Fig 1. Analytical flowchart for calling mid-sporulation specific internal TSSs from RNA-Seq data of control and mid-sporulation samples.

Fig 1

RNA-seq reads of synchronized yeast meiotic culture with PCUP1-IME1 PCUP1-IME4 strain at IME1 and IME4 induction (2 h in SPO) and mid-meiosis (3.75 h, 4 h and 4.25 h after addition of copper) (GSE90008) was used. Analysis flow for a pair of samples is shown as an illustrative example. Reads were aligned to reference assembly (Saccharomyces cerevisiae S288C R64.1.1) using TopHat, then quantified as absolute read counts with BEDTools.
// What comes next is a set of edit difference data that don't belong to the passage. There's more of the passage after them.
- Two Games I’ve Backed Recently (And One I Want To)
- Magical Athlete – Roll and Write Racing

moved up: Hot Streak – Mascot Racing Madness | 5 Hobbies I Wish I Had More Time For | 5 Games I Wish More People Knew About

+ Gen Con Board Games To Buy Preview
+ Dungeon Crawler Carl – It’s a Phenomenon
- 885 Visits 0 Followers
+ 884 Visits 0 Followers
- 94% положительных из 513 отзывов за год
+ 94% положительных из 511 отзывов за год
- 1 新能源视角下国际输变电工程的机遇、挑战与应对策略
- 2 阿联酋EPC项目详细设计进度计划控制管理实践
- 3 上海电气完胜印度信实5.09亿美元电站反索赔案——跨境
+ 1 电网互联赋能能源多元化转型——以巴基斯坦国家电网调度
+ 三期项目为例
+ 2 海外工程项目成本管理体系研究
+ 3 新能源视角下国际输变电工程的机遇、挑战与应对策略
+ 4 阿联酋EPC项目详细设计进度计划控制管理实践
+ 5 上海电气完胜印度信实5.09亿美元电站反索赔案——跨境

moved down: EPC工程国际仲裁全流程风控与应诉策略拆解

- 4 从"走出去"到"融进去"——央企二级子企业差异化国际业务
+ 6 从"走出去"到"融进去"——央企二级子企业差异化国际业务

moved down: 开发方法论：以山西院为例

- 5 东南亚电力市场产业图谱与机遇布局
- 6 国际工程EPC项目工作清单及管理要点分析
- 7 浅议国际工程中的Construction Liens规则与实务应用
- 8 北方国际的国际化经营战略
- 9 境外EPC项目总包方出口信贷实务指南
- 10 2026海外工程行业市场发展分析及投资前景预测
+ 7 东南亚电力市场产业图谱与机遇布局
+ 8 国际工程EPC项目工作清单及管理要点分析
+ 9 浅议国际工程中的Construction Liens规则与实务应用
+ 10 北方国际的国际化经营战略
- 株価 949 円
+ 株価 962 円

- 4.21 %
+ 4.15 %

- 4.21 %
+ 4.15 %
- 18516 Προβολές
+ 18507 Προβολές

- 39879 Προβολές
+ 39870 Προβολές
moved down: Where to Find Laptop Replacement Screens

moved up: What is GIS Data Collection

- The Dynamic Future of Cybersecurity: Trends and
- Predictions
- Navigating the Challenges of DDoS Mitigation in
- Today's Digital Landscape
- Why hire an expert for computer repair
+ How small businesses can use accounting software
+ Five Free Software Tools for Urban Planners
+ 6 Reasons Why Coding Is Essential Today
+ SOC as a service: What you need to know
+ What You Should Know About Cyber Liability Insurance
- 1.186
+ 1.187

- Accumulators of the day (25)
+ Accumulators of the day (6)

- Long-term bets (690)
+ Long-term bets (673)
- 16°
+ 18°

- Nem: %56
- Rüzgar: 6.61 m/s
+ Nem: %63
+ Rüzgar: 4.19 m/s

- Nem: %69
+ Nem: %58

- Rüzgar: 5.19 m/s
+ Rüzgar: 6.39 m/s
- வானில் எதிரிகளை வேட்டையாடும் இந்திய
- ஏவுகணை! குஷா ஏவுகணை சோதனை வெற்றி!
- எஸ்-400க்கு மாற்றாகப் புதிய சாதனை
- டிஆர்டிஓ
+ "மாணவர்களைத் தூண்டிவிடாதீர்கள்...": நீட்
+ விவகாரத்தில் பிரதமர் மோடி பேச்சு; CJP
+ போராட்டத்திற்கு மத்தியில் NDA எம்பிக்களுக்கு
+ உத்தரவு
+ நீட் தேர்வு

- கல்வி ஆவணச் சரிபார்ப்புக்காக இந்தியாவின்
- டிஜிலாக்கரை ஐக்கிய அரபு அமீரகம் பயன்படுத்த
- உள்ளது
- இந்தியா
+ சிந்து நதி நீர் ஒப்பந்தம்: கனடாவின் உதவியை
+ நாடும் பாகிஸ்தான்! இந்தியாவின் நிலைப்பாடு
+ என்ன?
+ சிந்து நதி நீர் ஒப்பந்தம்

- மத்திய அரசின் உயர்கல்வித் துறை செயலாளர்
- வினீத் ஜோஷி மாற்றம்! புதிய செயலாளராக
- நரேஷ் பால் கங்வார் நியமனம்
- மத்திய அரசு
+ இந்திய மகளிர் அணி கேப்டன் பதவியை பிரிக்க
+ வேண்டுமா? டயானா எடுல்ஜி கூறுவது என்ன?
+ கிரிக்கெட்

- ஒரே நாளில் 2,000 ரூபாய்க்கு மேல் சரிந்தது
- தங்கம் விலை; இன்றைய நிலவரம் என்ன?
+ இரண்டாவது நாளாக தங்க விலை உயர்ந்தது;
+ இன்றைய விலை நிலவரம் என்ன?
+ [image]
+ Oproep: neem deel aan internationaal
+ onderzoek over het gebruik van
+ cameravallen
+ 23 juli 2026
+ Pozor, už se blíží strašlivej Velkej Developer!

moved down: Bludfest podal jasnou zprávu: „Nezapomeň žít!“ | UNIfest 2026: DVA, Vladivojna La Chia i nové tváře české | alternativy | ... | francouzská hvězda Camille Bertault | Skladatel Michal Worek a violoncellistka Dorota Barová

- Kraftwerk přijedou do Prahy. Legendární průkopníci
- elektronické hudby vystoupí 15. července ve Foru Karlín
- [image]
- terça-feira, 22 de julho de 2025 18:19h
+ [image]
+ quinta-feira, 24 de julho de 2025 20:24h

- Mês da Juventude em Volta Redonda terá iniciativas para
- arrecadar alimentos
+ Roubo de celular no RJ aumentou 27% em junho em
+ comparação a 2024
Coverage data smoothing was performed by the application of a Gaussian kernel on genome-wide read counts. Using sliding windows along the whole genome, the root mean squared deviation between normalized coverage curves of control and test samples reports the shape difference between the curves in each window. Shape difference peaks were filtered to remove potential TES signals (purple line) and signals from noise. For each TSS signal, transcript boundaries were defined into a contig from the difference in smoothed coverage between control and test samples. Close contigs were merged, assigned a score (product of the average of shape difference values and contig size) and ranked. Contigs identified more than once in the analysis of 3 mid-meiotic samples were further evaluated for whether they were internal to known ORFs. Finally, genes with mid-sporulation specific internal TSSs were filtered at an average contig ranking cutoff of 800 and visually examined. Detailed analysis procedures are described in Material and Methods.